Activity: From the line with "en el marco" to the line with "none -> <div>IV.</div>", output every line below exactly, both ends included. Skip the pictures.

Data for analysis:
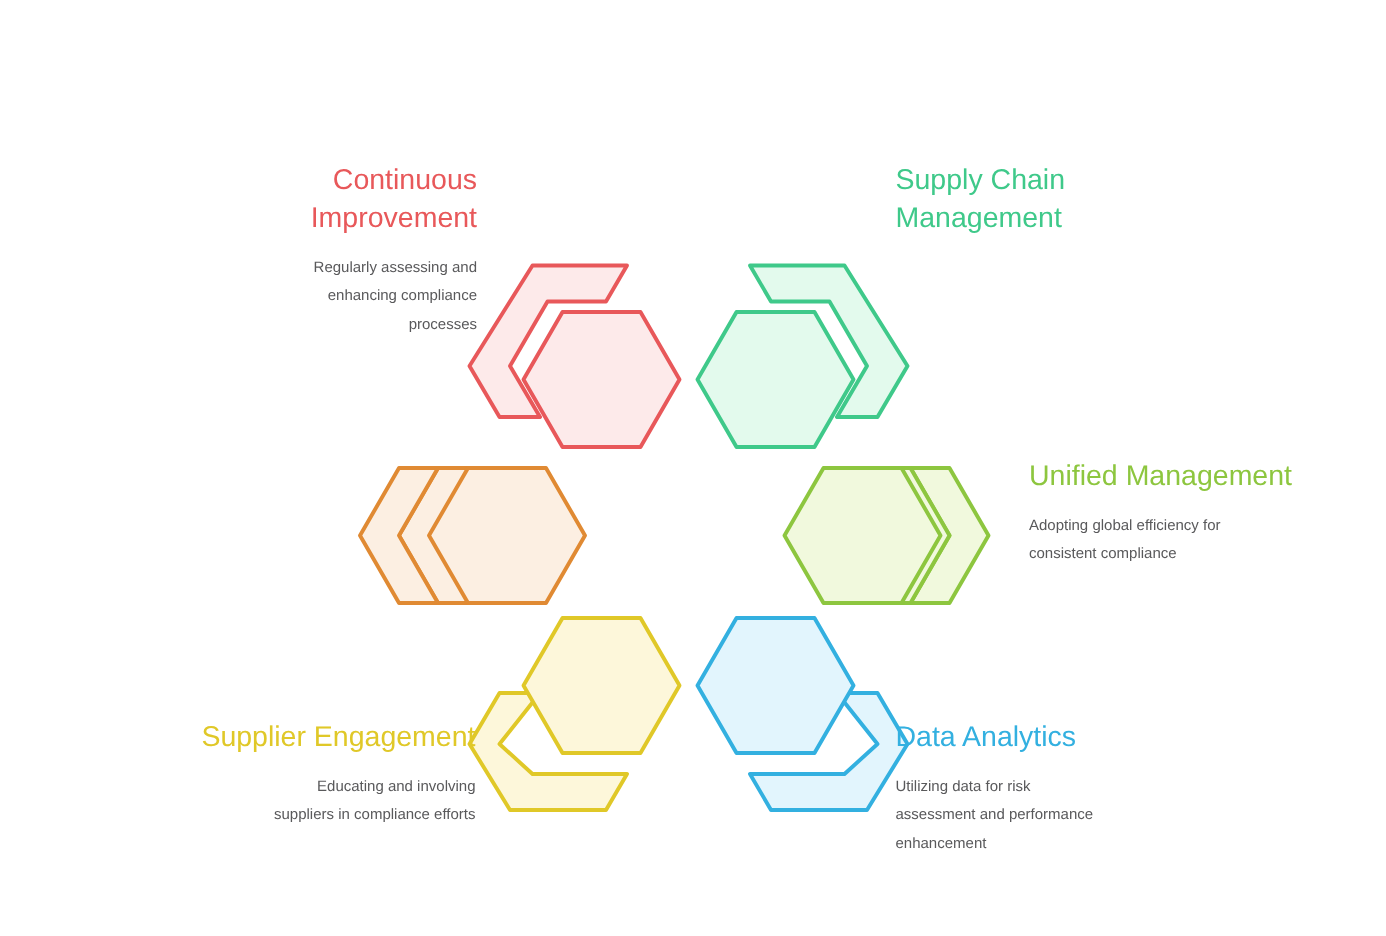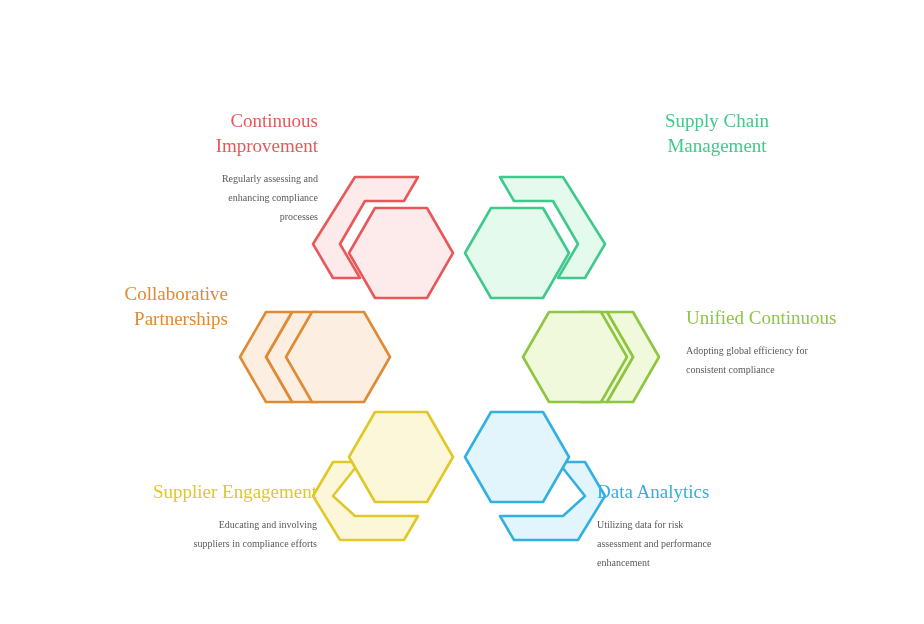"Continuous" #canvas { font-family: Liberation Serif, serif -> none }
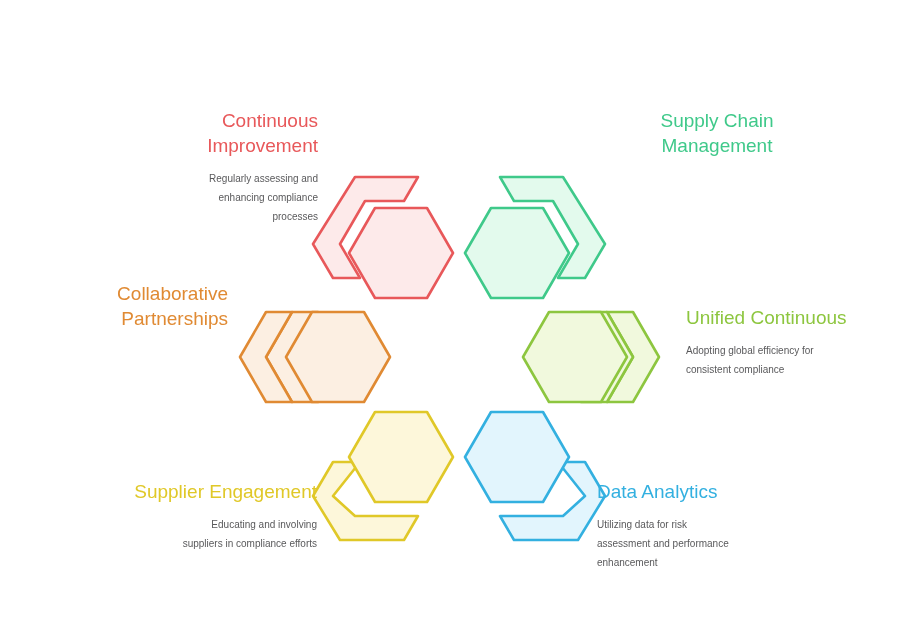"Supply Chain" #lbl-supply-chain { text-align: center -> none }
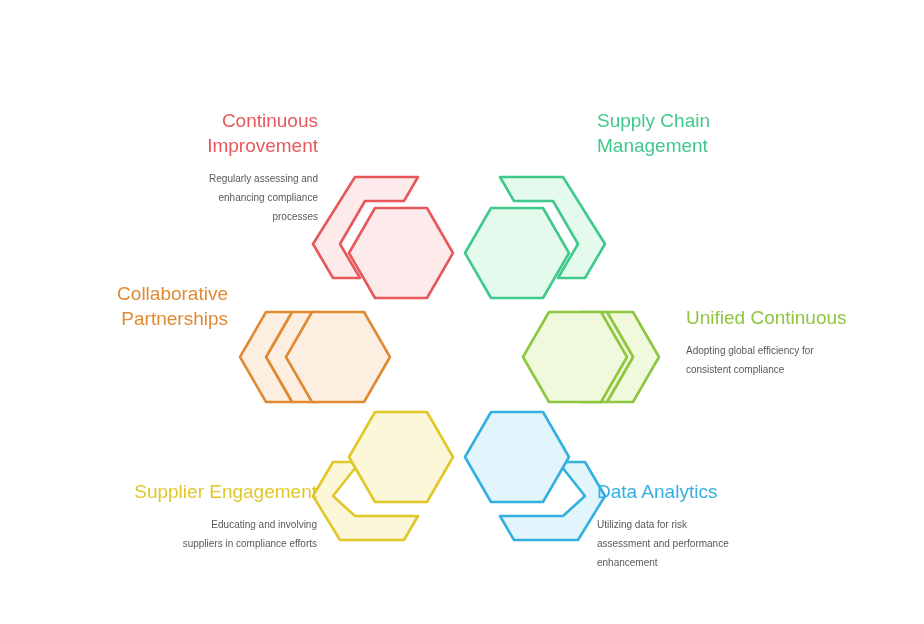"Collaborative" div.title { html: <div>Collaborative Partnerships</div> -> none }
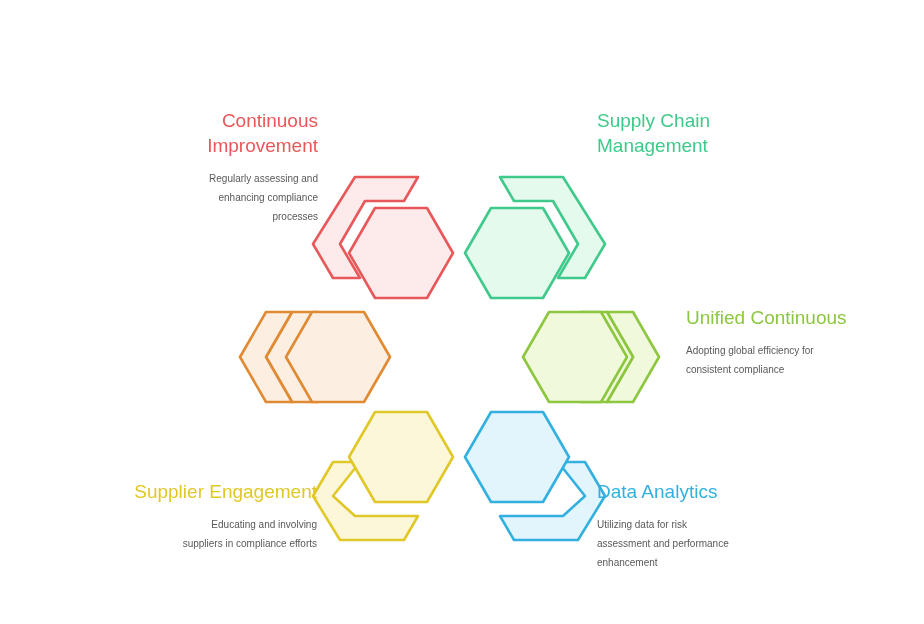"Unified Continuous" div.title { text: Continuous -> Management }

* * *

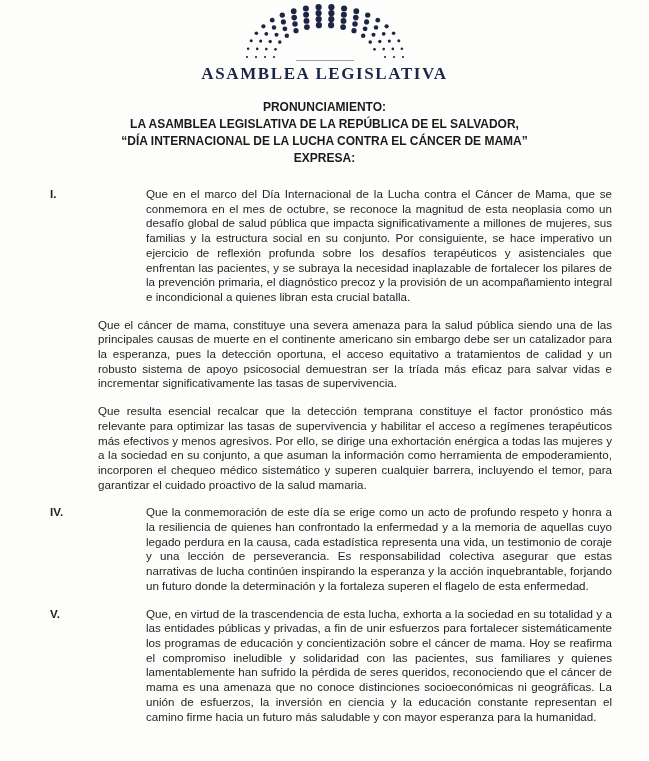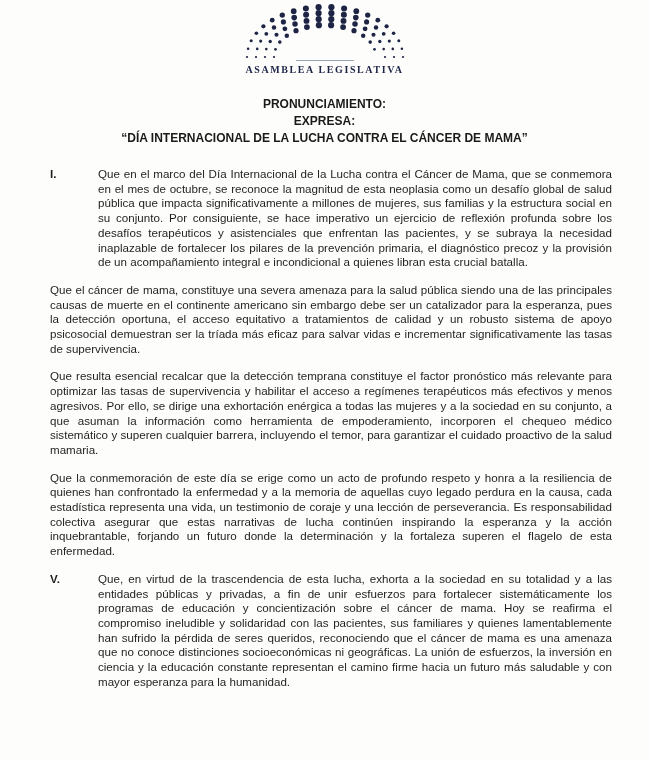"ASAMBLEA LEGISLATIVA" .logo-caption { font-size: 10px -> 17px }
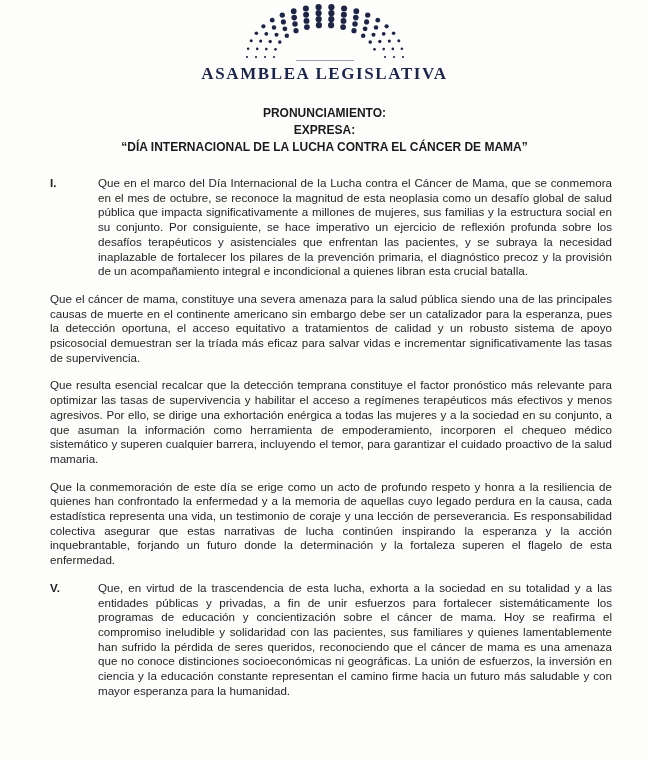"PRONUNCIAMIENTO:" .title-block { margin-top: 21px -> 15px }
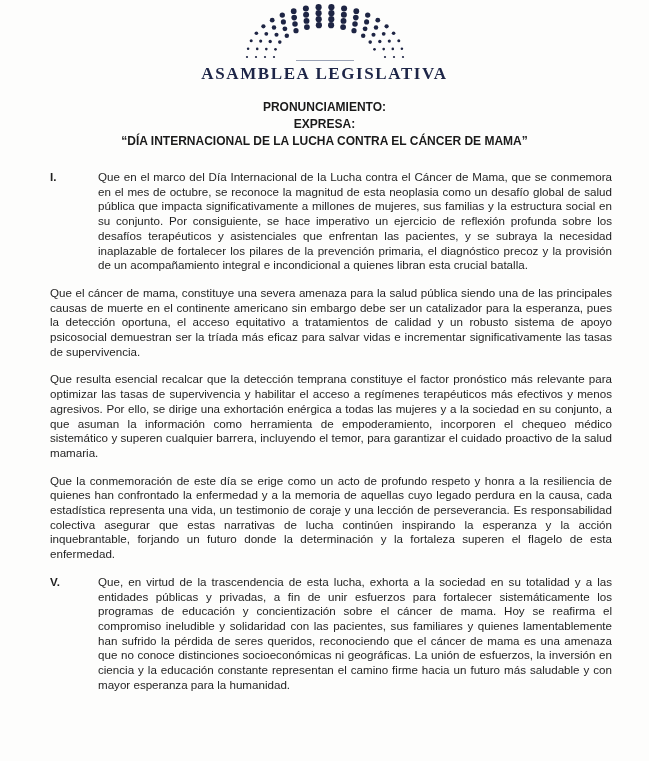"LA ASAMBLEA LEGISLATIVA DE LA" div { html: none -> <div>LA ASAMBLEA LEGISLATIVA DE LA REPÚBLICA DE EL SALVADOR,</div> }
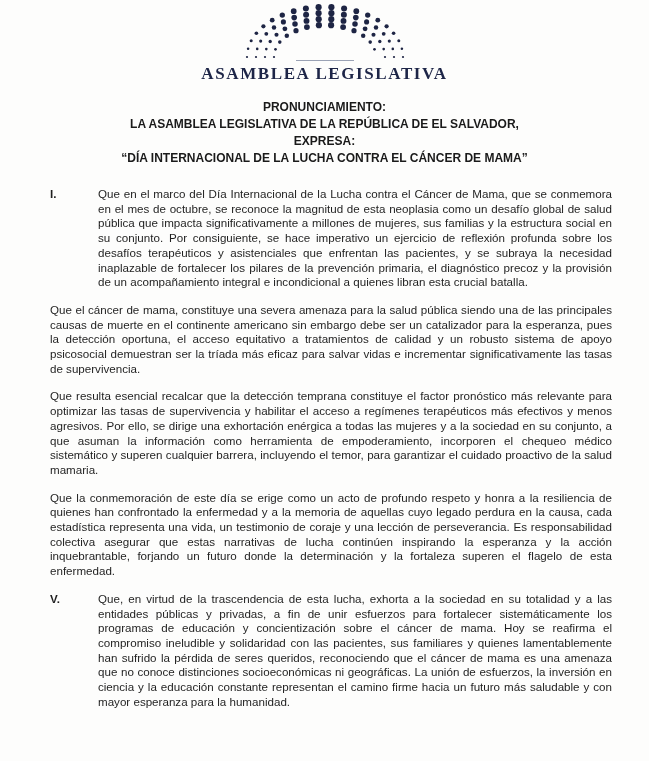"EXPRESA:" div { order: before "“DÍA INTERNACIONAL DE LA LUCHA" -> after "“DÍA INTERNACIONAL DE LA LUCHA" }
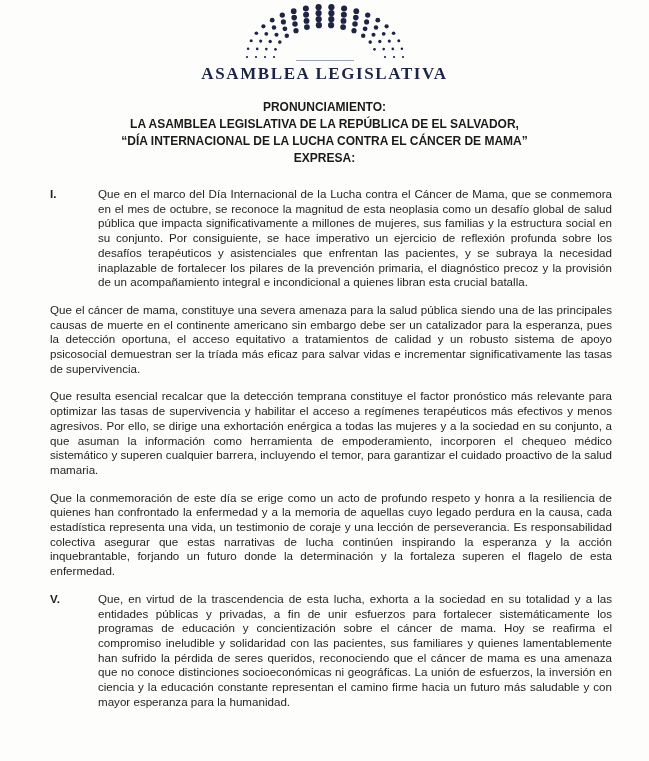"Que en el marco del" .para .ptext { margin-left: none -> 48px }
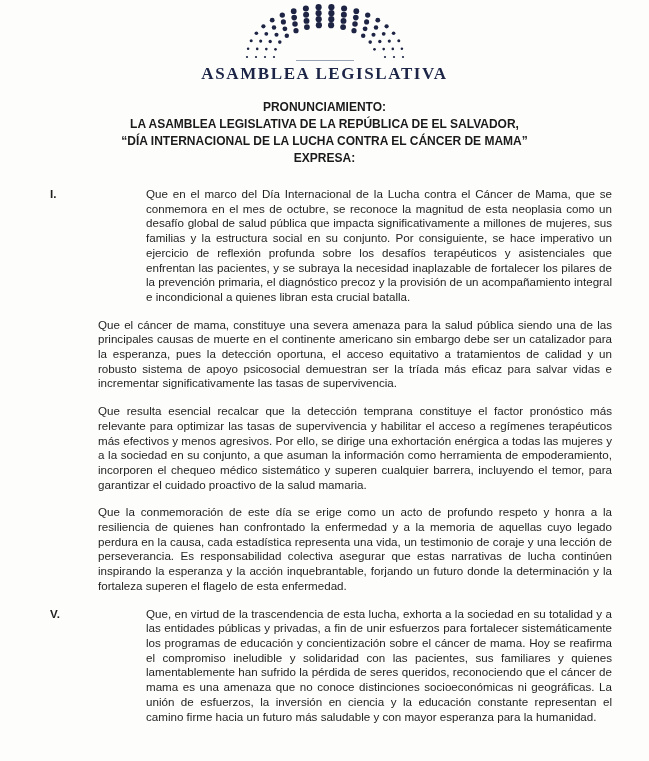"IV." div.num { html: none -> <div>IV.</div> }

==

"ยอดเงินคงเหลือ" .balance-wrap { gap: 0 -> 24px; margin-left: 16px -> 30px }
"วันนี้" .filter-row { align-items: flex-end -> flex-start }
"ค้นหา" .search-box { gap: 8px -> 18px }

Answer to the problem:
"Que en el marco del" .para .ptext { margin-left: none -> 48px }
"IV." div.num { html: none -> <div>IV.</div> }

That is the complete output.